EXERCISE OBJECTIVE
The answer required is how many lines of the following entries contain the word "flex", with no other words.

[[ EXCERPTED DATA, beginning ]]

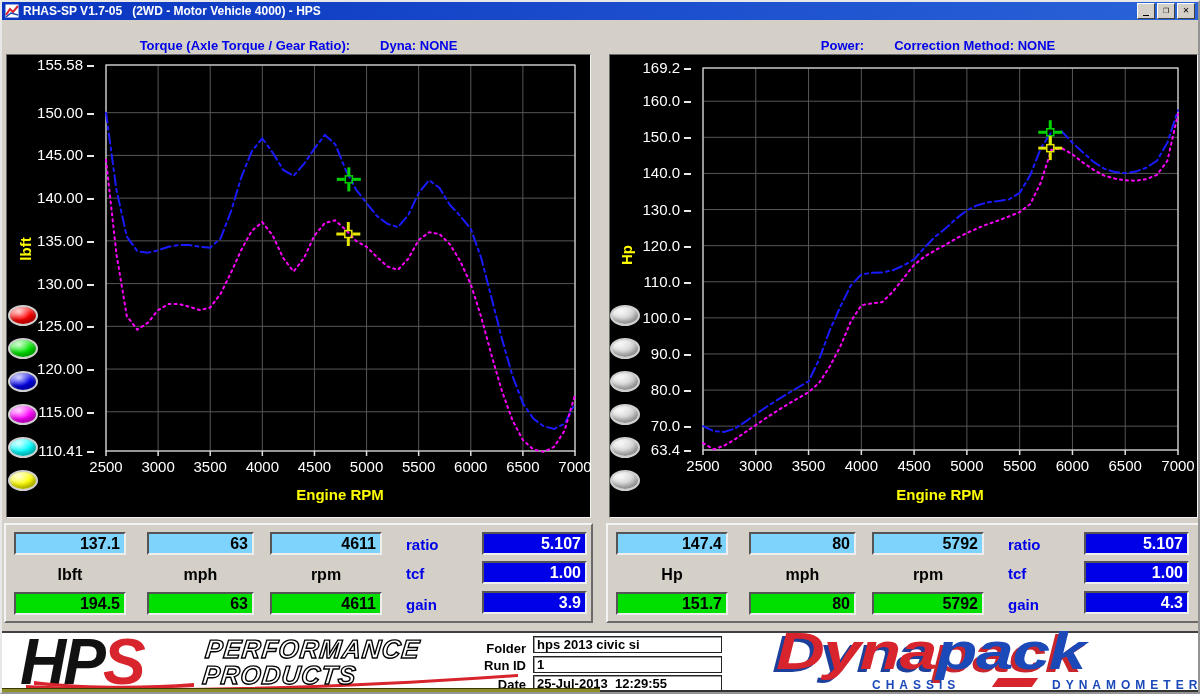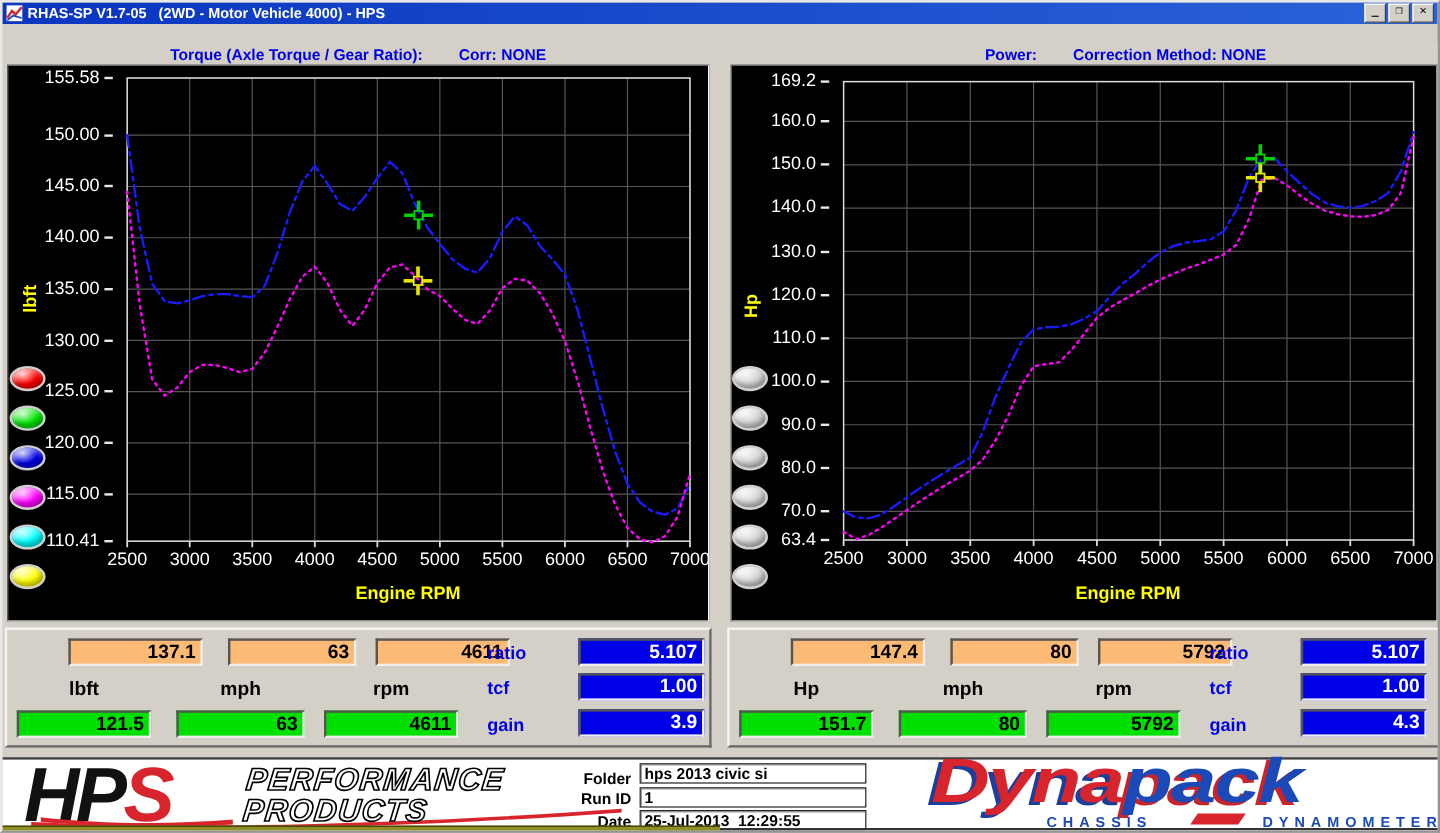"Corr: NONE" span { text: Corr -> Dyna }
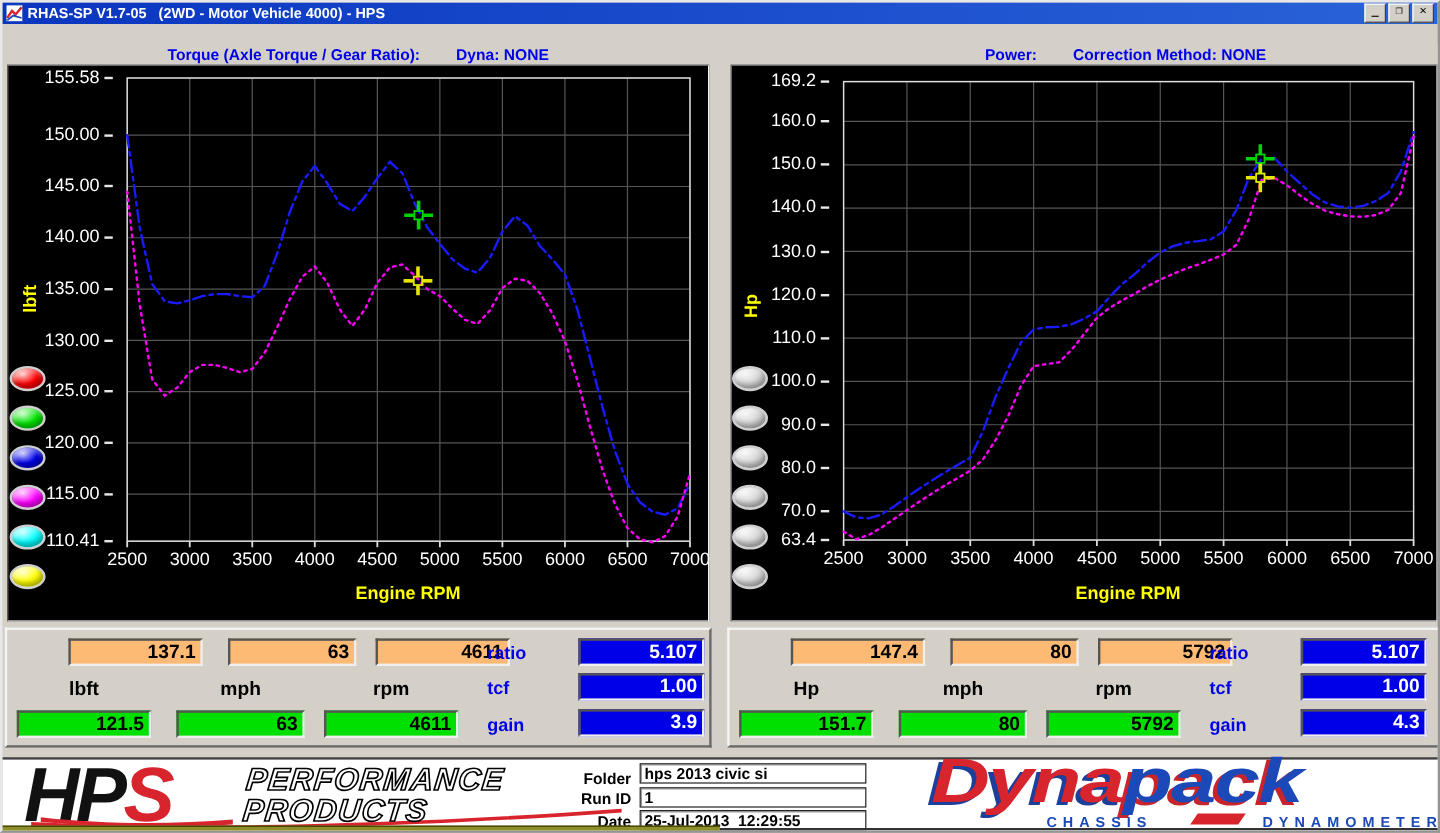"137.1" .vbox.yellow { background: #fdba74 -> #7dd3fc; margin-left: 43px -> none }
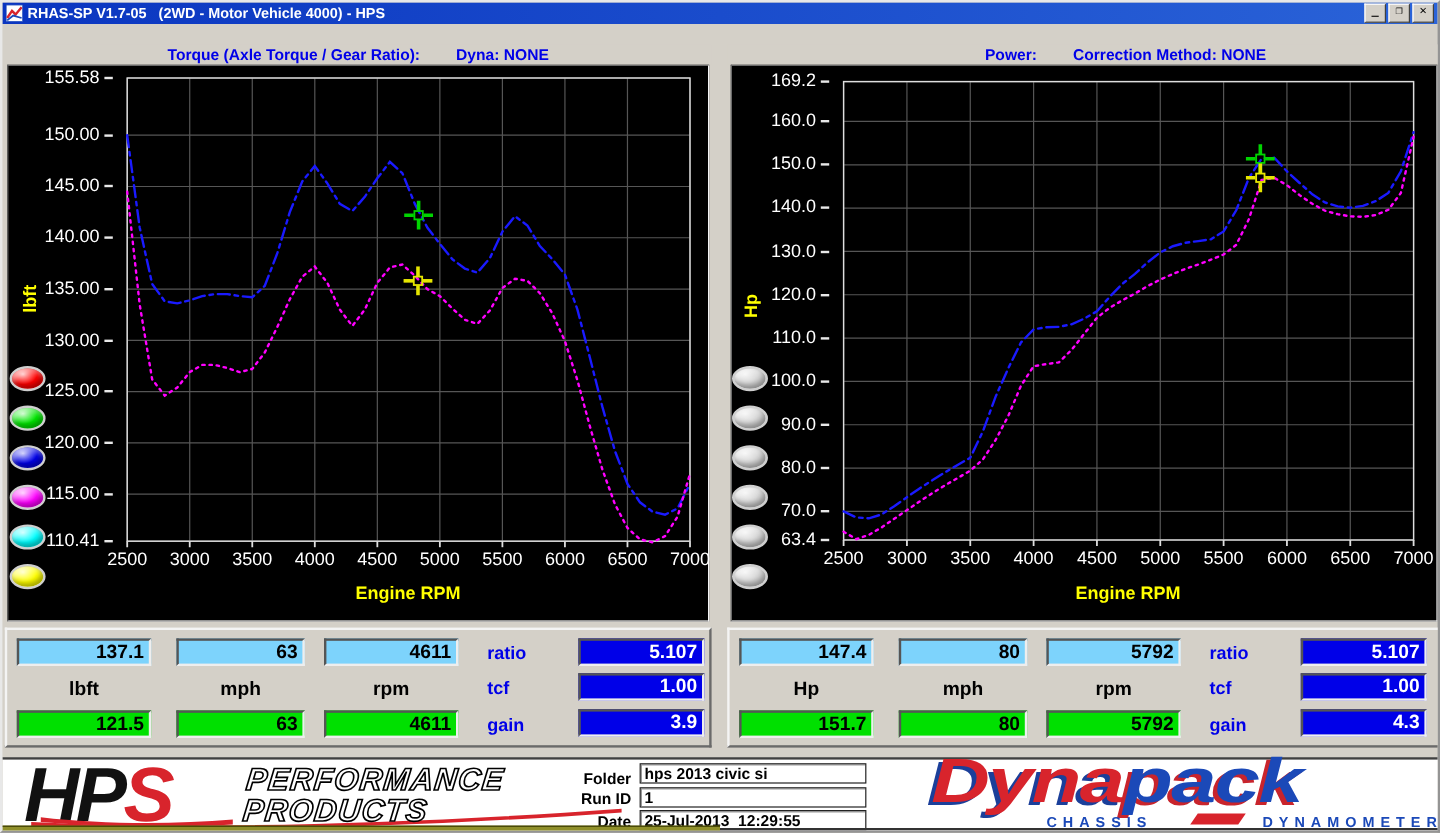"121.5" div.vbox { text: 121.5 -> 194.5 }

[[ EXCERPTED DATA, end ]]
[[ EXCERPTED DATA, beginning ]]

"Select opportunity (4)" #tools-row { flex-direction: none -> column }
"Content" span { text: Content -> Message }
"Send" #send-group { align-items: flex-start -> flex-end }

[[ EXCERPTED DATA, end ]]

ANSWER TO THIS EXERCISE
2